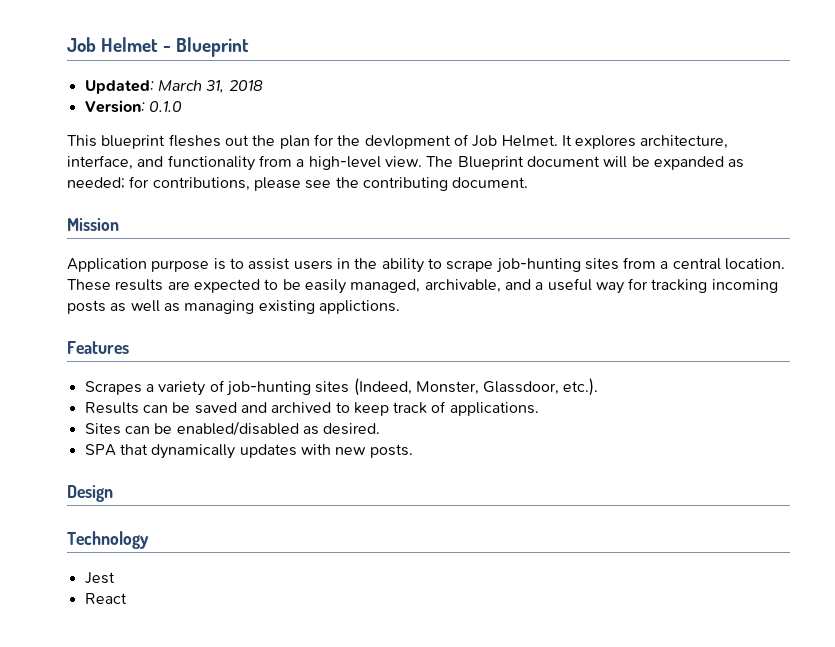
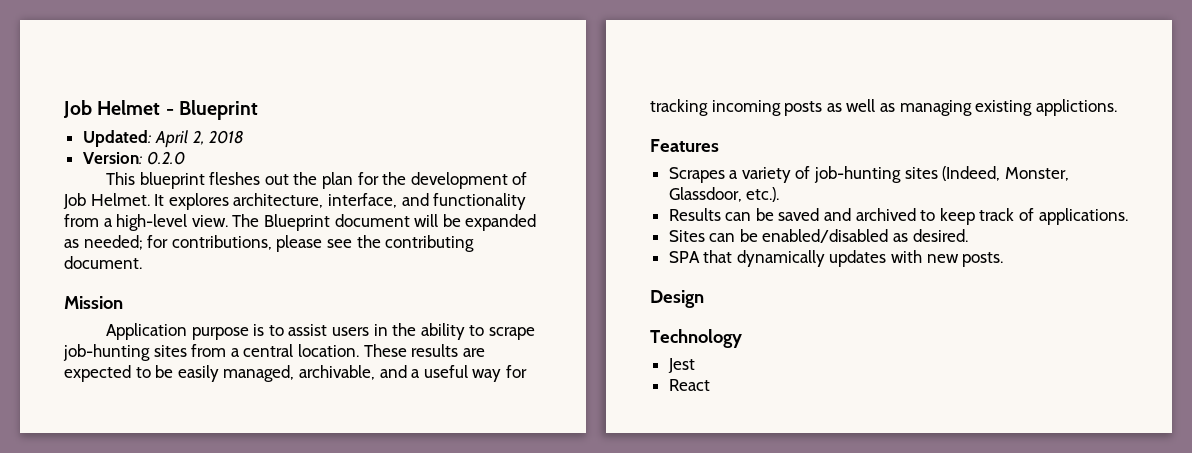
[157,80,225,93] March 31, -> [155,130,205,148] April 2,
[148,101,182,112] 0.1.0 -> [147,151,186,165] 0.2.0
[364,135,451,149] devlopment -> [410,172,508,189] development

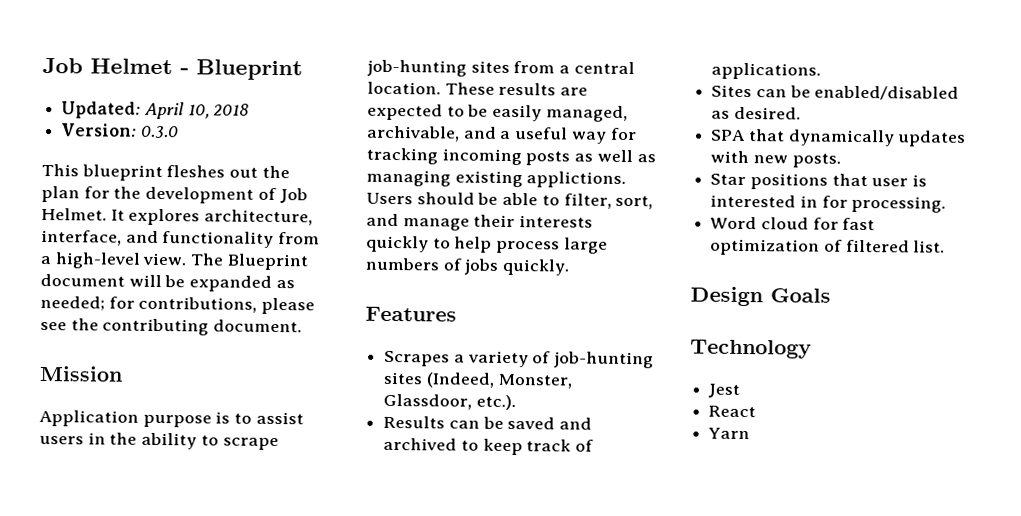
[192,130,205,145] 2, -> [187,104,210,119] 10,
[147,151,186,165] 0.2.0 -> [140,125,179,139] 0.3.0
(1117, 107) none -> [366,192,654,210] [366,213,594,231] [366,235,608,254] [365,257,570,276] Users should be able to filter, sort, and manage their interests quickly to help process large numbers of jobs quickly.
(1004, 259) none -> [710,173,928,190] [710,194,947,213] [710,216,876,231] [710,238,946,256] // Star positions that user is interested in for processing. // Word cloud for fast optimization of filtered list.
(704, 299) none -> [770,288,831,303] Goals
(710, 385) none -> [708,427,751,440] // Yarn

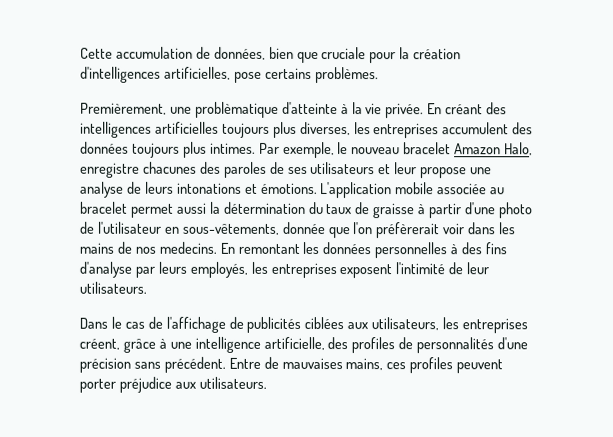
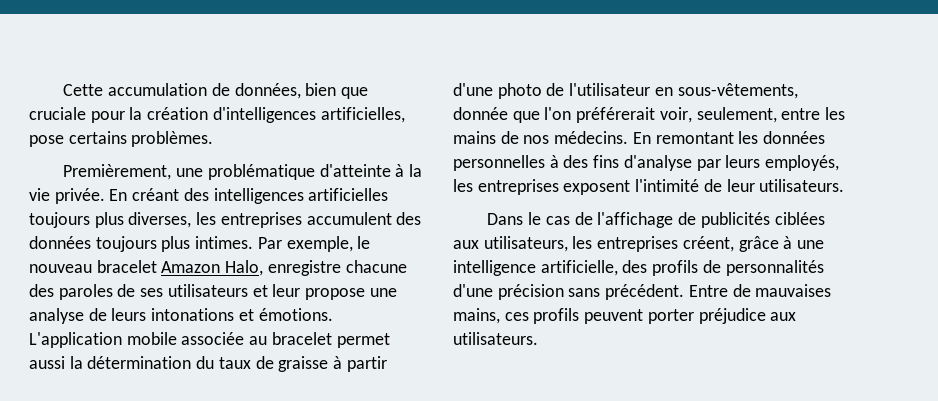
[194,101,279,118] problèmatique -> [207,164,315,180] problématique
[142,161,197,174] chacunes -> [345,260,407,273] chacune
[375,222,496,239] préfèrerait voir dans -> [576,107,821,123] préférerait voir, seulement, entre
[158,241,217,254] medecins. -> [554,131,629,144] médecins.
[351,337,396,354] profiles -> [652,260,699,276] profils
[409,357,454,374] profiles -> [533,308,580,324] profils

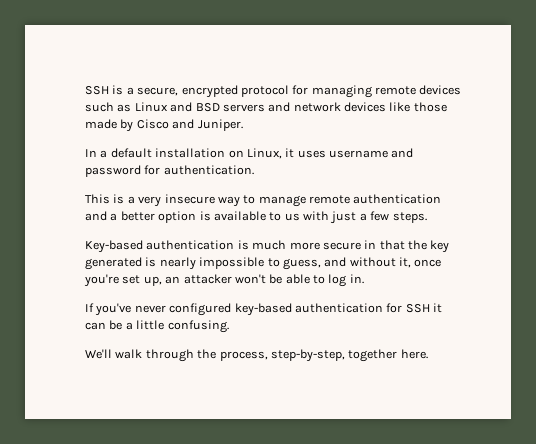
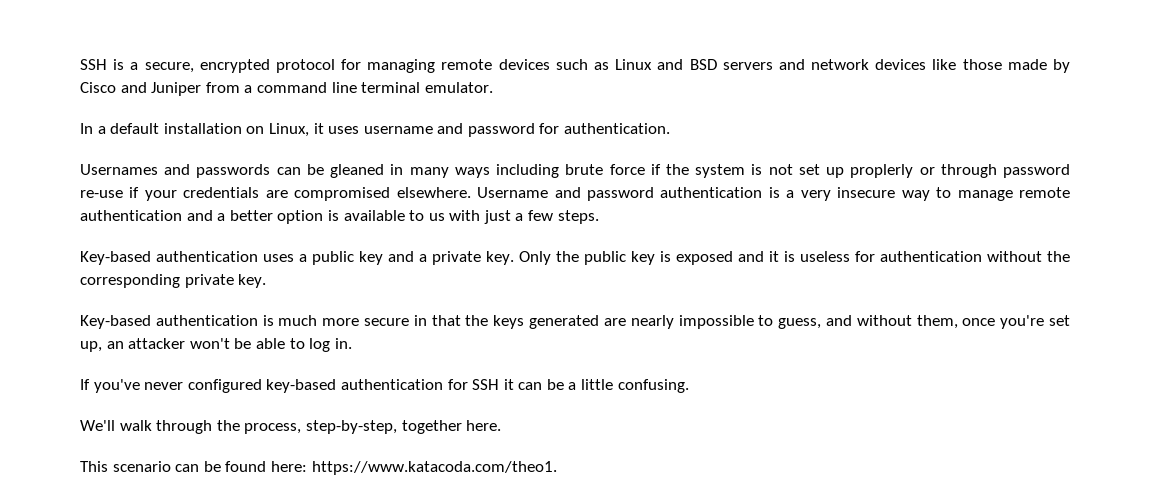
[197,119,243,131] Juniper. -> [151,82,493,96] Juniper from a command line terminal emulator.
[85,194,110,204] This -> [80,164,1071,178] [80,187,763,201] Usernames and passwords can be gleaned in many ways including brute force if the system is not set up proplerly or through password re-use if your credentials are compromised elsewhere. Username and password authentication
(427, 217) none -> [80,251,1070,265] [80,274,267,288] // Key-based authentication uses a public key and a private key. Only the public key is exposed and it is useless for authentication without the corresponding private key.
[430,240,450,253] [85,257,157,270] key generated is -> [493,315,626,329] keys generated are
[399,257,411,268] it, -> [916,315,958,329] them,
(428, 354) none -> [80,461,557,475] // This scenario can be found here: https://www.katacoda.com/theo1.

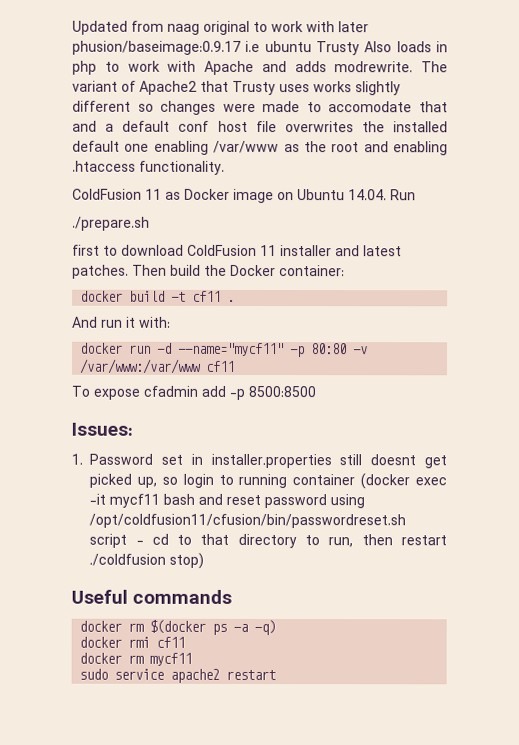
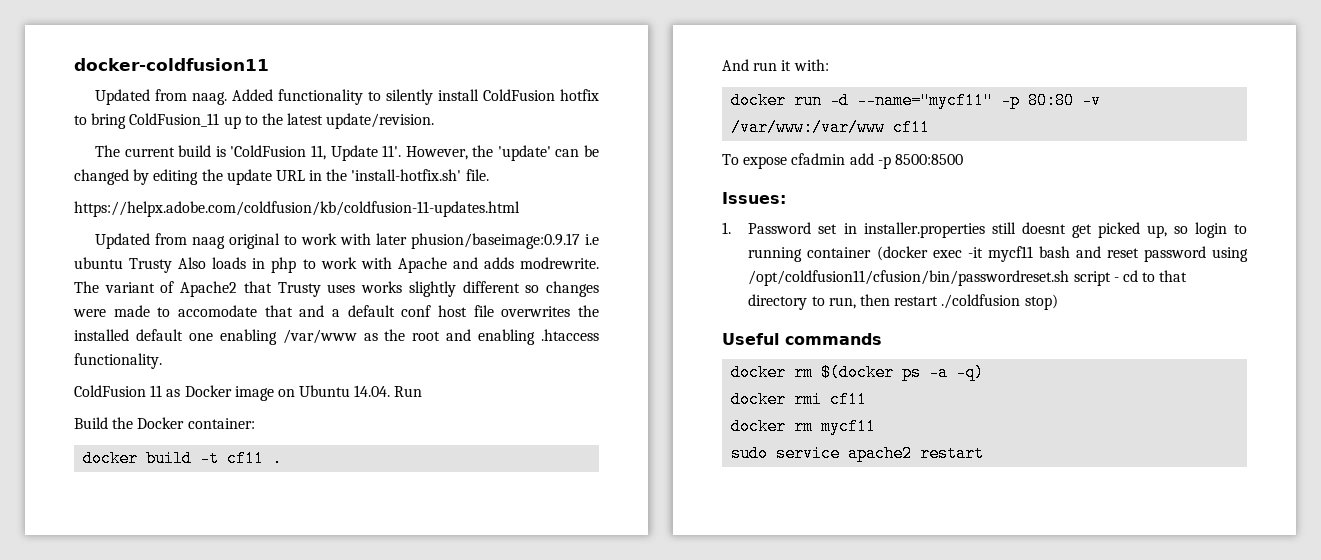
(72, 27) none -> [74,58,269,71] [95,89,600,105] [74,113,435,129] [95,145,599,161] [74,169,489,185] [74,201,520,217] docker-coldfusion11 // Updated from naag. Added functionality to silently install ColdFusion hotfix to bring ColdFusion_11 up to the latest update/revision. // The current build is 'ColdFusion 11, Update 11'. However, the 'update' can be changed by editing the update URL in the 'install-hotfix.sh' file. // https://helpx.adobe.com/coldfusion/kb/coldfusion-11-updates.html //
[72,216,150,231] [72,244,402,257] [72,264,201,279] ./prepare.sh // first to download ColdFusion 11 installer and latest patches. Then build -> [74,417,108,429] Build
════════════════
Aim of the exercise:
The pictures stay out; please reproduce everything else in the entries exactly.

Output of the task:
[157,80,225,93] March 31, -> [155,130,205,148] April 2,
[148,101,182,112] 0.1.0 -> [147,151,186,165] 0.2.0
[364,135,451,149] devlopment -> [410,172,508,189] development

[192,130,205,145] 2, -> [187,104,210,119] 10,
[147,151,186,165] 0.2.0 -> [140,125,179,139] 0.3.0
(1117, 107) none -> [366,192,654,210] [366,213,594,231] [366,235,608,254] [365,257,570,276] Users should be able to filter, sort, and manage their interests quickly to help process large numbers of jobs quickly.
(1004, 259) none -> [710,173,928,190] [710,194,947,213] [710,216,876,231] [710,238,946,256] // Star positions that user is interested in for processing. // Word cloud for fast optimization of filtered list.
(704, 299) none -> [770,288,831,303] Goals
(710, 385) none -> [708,427,751,440] // Yarn

[194,101,279,118] problèmatique -> [207,164,315,180] problématique
[142,161,197,174] chacunes -> [345,260,407,273] chacune
[375,222,496,239] préfèrerait voir dans -> [576,107,821,123] préférerait voir, seulement, entre
[158,241,217,254] medecins. -> [554,131,629,144] médecins.
[351,337,396,354] profiles -> [652,260,699,276] profils
[409,357,454,374] profiles -> [533,308,580,324] profils

[197,119,243,131] Juniper. -> [151,82,493,96] Juniper from a command line terminal emulator.
[85,194,110,204] This -> [80,164,1071,178] [80,187,763,201] Usernames and passwords can be gleaned in many ways including brute force if the system is not set up proplerly or through password re-use if your credentials are compromised elsewhere. Username and password authentication
(427, 217) none -> [80,251,1070,265] [80,274,267,288] // Key-based authentication uses a public key and a private key. Only the public key is exposed and it is useless for authentication without the corresponding private key.
[430,240,450,253] [85,257,157,270] key generated is -> [493,315,626,329] keys generated are
[399,257,411,268] it, -> [916,315,958,329] them,
(428, 354) none -> [80,461,557,475] // This scenario can be found here: https://www.katacoda.com/theo1.

(72, 27) none -> [74,58,269,71] [95,89,600,105] [74,113,435,129] [95,145,599,161] [74,169,489,185] [74,201,520,217] docker-coldfusion11 // Updated from naag. Added functionality to silently install ColdFusion hotfix to bring ColdFusion_11 up to the latest update/revision. // The current build is 'ColdFusion 11, Update 11'. However, the 'update' can be changed by editing the update URL in the 'install-hotfix.sh' file. // https://helpx.adobe.com/coldfusion/kb/coldfusion-11-updates.html //
[72,216,150,231] [72,244,402,257] [72,264,201,279] ./prepare.sh // first to download ColdFusion 11 installer and latest patches. Then build -> [74,417,108,429] Build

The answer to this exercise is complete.